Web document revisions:

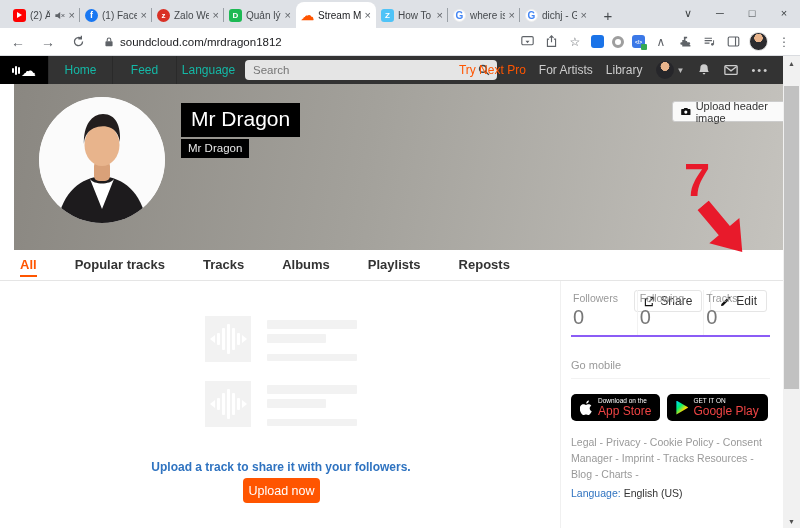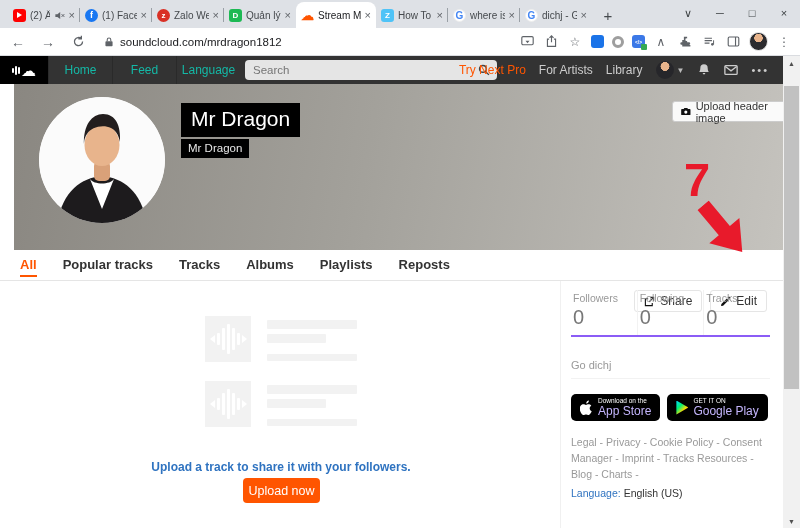--- a/index.html
+++ b/index.html
@@ -83,7 +83,7 @@
 
   
   .profile-tabs { position:absolute; left:0; top:194px; width:783px; height:31px; border-bottom:1px solid #e5e5e5; background:#fff; display:flex; align-items:center; }
-  .pt-list { display:flex; gap:26px; margin-left:20px; }
+  .pt-list { display:flex; gap:38px; margin-left:20px; }
   .pt-item { font-size:13px; font-weight:bold; color:#333; cursor:pointer; padding:6px 0 8px; position:relative; white-space:nowrap; }
   .pt-item.active { color:#f50; }
   .pt-item.active::after { content:""; position:absolute; left:0; right:0; bottom:3px; height:2px; background:#f50; }

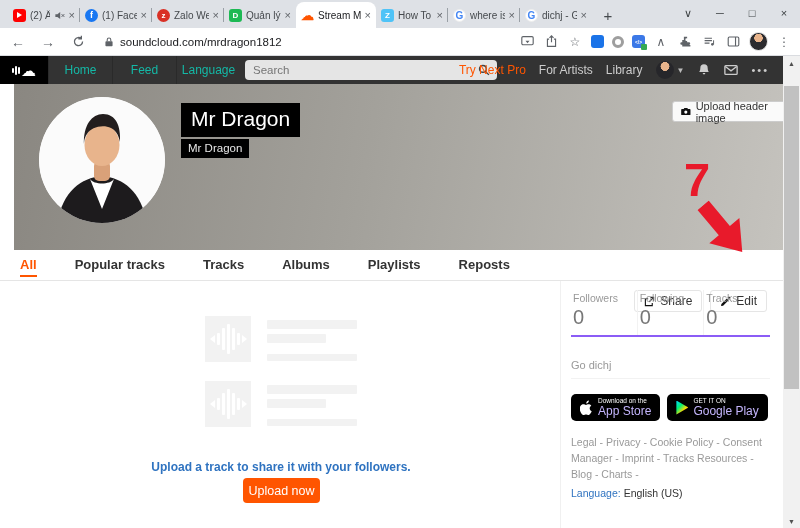--- a/index.html
+++ b/index.html
@@ -391,7 +391,7 @@
         </div>
       </div>
 
-      <div class="go-mobile">Go dichj</div>
+      <div class="go-mobile">Go mobile</div>
 
       <div class="badges">
         <div class="badge">

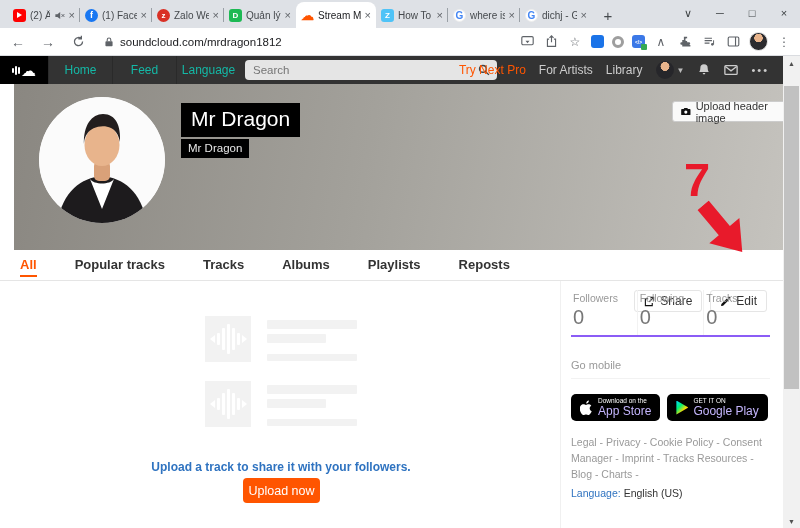--- a/index.html
+++ b/index.html
@@ -114,7 +114,7 @@
   .badges { margin-top:15px; display:flex; gap:7px; }
   .badge { background:#000; border-radius:5px; height:27px; display:flex; align-items:center; gap:5px; padding:0 9px; cursor:pointer; }
   .badge .b1 { font-size:6.5px; color:#fff; line-height:1.2; }
-  .badge .b2 { font-size:12px; color:#c4b5fd; line-height:1.1; white-space:nowrap; }
+  .badge .b2 { font-size:12px; color:#ef4444; line-height:1.1; white-space:nowrap; }
   .badge svg { width:13px; height:15px; color:#fff; }
   .gp-tri { width:12px; height:14px; background:linear-gradient(135deg,#00d7fe 0%,#00f076 35%,#ffd900 65%,#ff3a44 100%); clip-path:polygon(0 0,100% 50%,0 100%); }
   .legal { margin-top:14px; font-size:10.5px; color:#999; line-height:1.5; width:200px; }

> [Task to complete]
Apart from the pictures, write every entry out again exactly.

> [Result of the task]
--- a/index.html
+++ b/index.html
@@ -83,7 +83,7 @@
 
   
   .profile-tabs { position:absolute; left:0; top:194px; width:783px; height:31px; border-bottom:1px solid #e5e5e5; background:#fff; display:flex; align-items:center; }
-  .pt-list { display:flex; gap:26px; margin-left:20px; }
+  .pt-list { display:flex; gap:38px; margin-left:20px; }
   .pt-item { font-size:13px; font-weight:bold; color:#333; cursor:pointer; padding:6px 0 8px; position:relative; white-space:nowrap; }
   .pt-item.active { color:#f50; }
   .pt-item.active::after { content:""; position:absolute; left:0; right:0; bottom:3px; height:2px; background:#f50; }

--- a/index.html
+++ b/index.html
@@ -391,7 +391,7 @@
         </div>
       </div>
 
-      <div class="go-mobile">Go dichj</div>
+      <div class="go-mobile">Go mobile</div>
 
       <div class="badges">
         <div class="badge">

--- a/index.html
+++ b/index.html
@@ -114,7 +114,7 @@
   .badges { margin-top:15px; display:flex; gap:7px; }
   .badge { background:#000; border-radius:5px; height:27px; display:flex; align-items:center; gap:5px; padding:0 9px; cursor:pointer; }
   .badge .b1 { font-size:6.5px; color:#fff; line-height:1.2; }
-  .badge .b2 { font-size:12px; color:#c4b5fd; line-height:1.1; white-space:nowrap; }
+  .badge .b2 { font-size:12px; color:#ef4444; line-height:1.1; white-space:nowrap; }
   .badge svg { width:13px; height:15px; color:#fff; }
   .gp-tri { width:12px; height:14px; background:linear-gradient(135deg,#00d7fe 0%,#00f076 35%,#ffd900 65%,#ff3a44 100%); clip-path:polygon(0 0,100% 50%,0 100%); }
   .legal { margin-top:14px; font-size:10.5px; color:#999; line-height:1.5; width:200px; }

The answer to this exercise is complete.